*** LISTED ENTRIES Section Begins ***

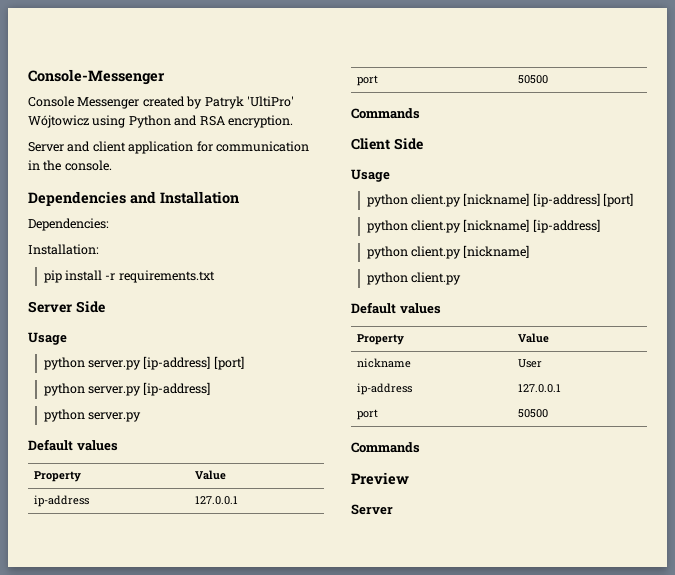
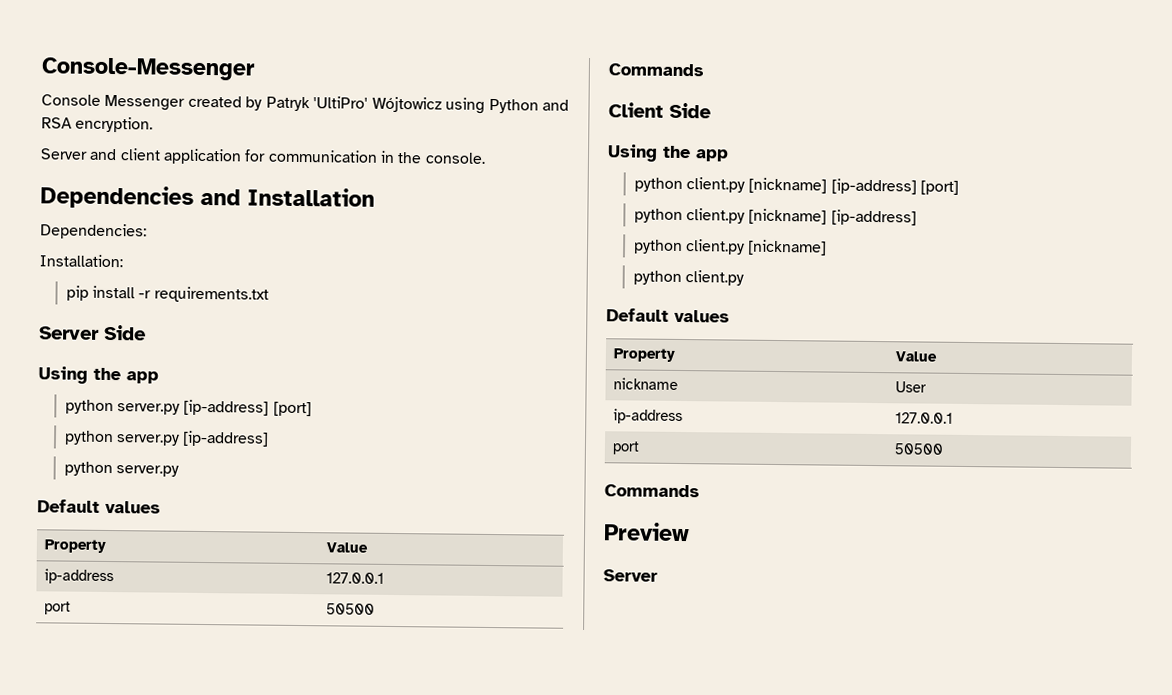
  Server Side
- Usage
+ Using the app
  Client Side
- Usage
+ Using the app

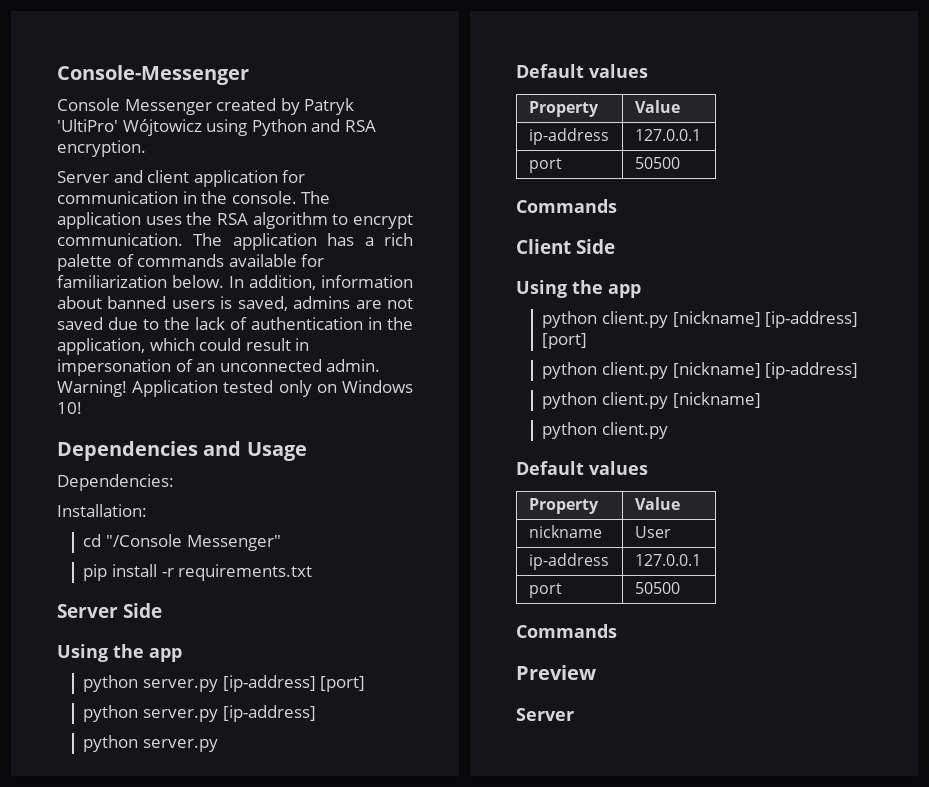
+ The application uses the RSA algorithm to encrypt communication. The application has a rich palette of commands available for familiarization below. In addition, information about banned users is saved, admins are not saved due to the lack of authentication in the application, which could result in impersonation of an unconnected admin. Warning! Application tested only on Windows 10!
- Dependencies and Installation
+ Dependencies and Usage
+ cd "/Console Messenger"

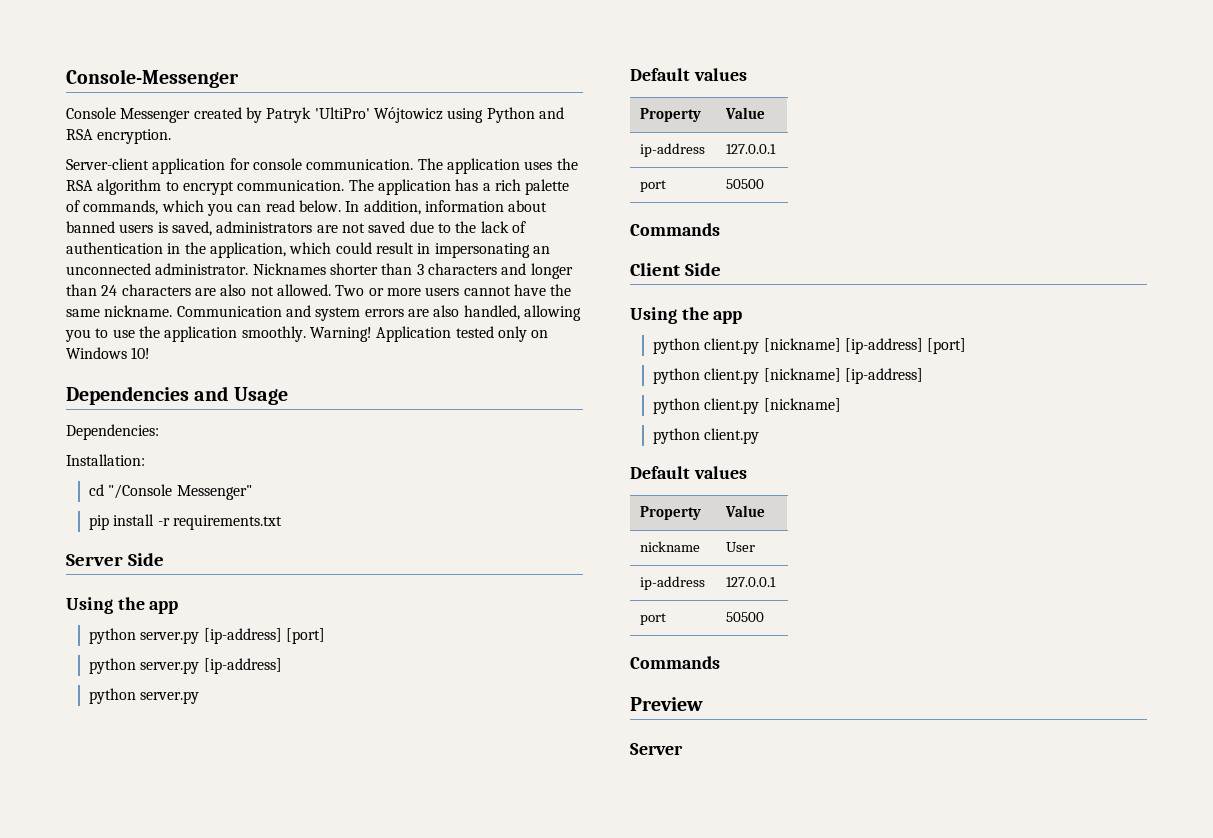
- Server and client application for communication in the console.
+ Server-client application for console communication.
- The application has a rich palette of commands available for familiarization below.
+ The application has a rich palette of commands, which you can read below.
- In addition, information about banned users is saved, admins are not saved due to the lack of authentication in the application, which could result in impersonation of an unconnected admin.
+ In addition, information about banned users is saved, administrators are not saved due to the lack of authentication in the application, which could result in impersonating an unconnected administrator. Nicknames shorter than 3 characters and longer than 24 characters are also not allowed. Two or more users cannot have the same nickname. Communication and system errors are also handled, allowing you to use the application smoothly.

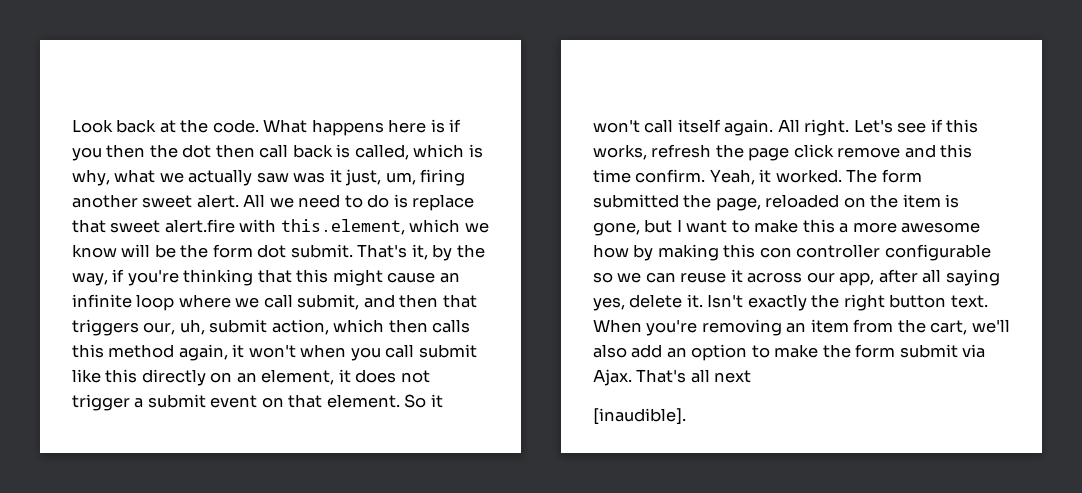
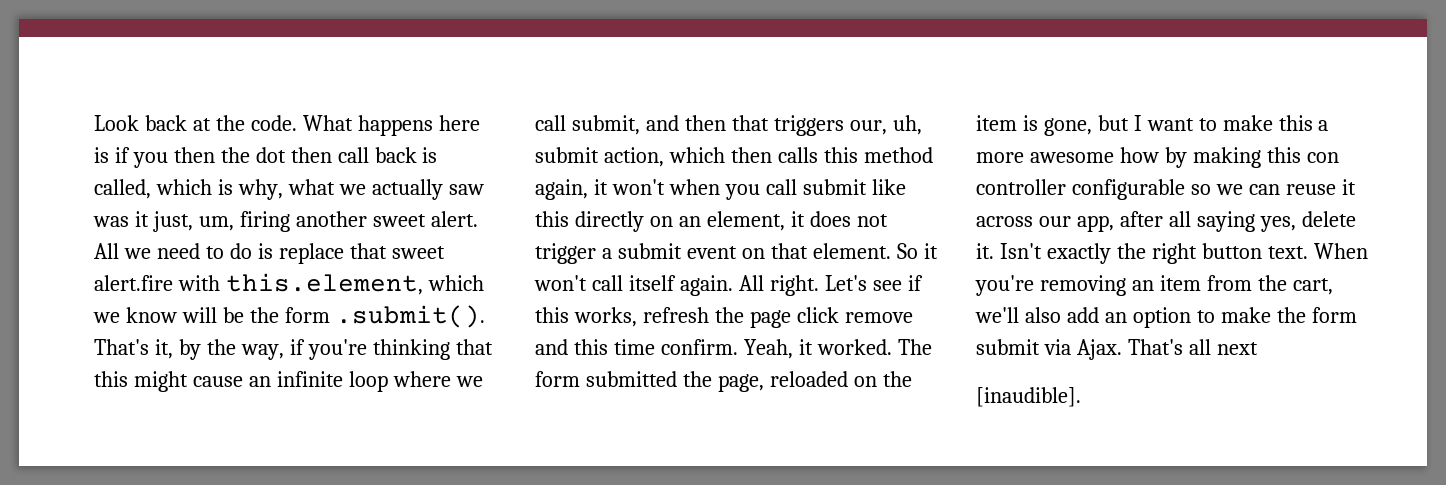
- All we need to do is replace that sweet alert.fire with this.element, which we know will be the form dot submit. That's it, by the way, if you're thinking that this might cause an infinite loop where we call submit, and then that triggers our, uh, submit action, which then calls this method again, it won't when you call submit like this directly on an element, it does not trigger a submit event on that element.
+ All we need to do is replace that sweet alert.fire with this.element, which we know will be the form .submit(). That's it, by the way, if you're thinking that this might cause an infinite loop where we call submit, and then that triggers our, uh, submit action, which then calls this method again, it won't when you call submit like this directly on an element, it does not trigger a submit event on that element.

*** LISTED ENTRIES Section Ends ***

One number is the full answer: how many lines of the records include the string "admins".

2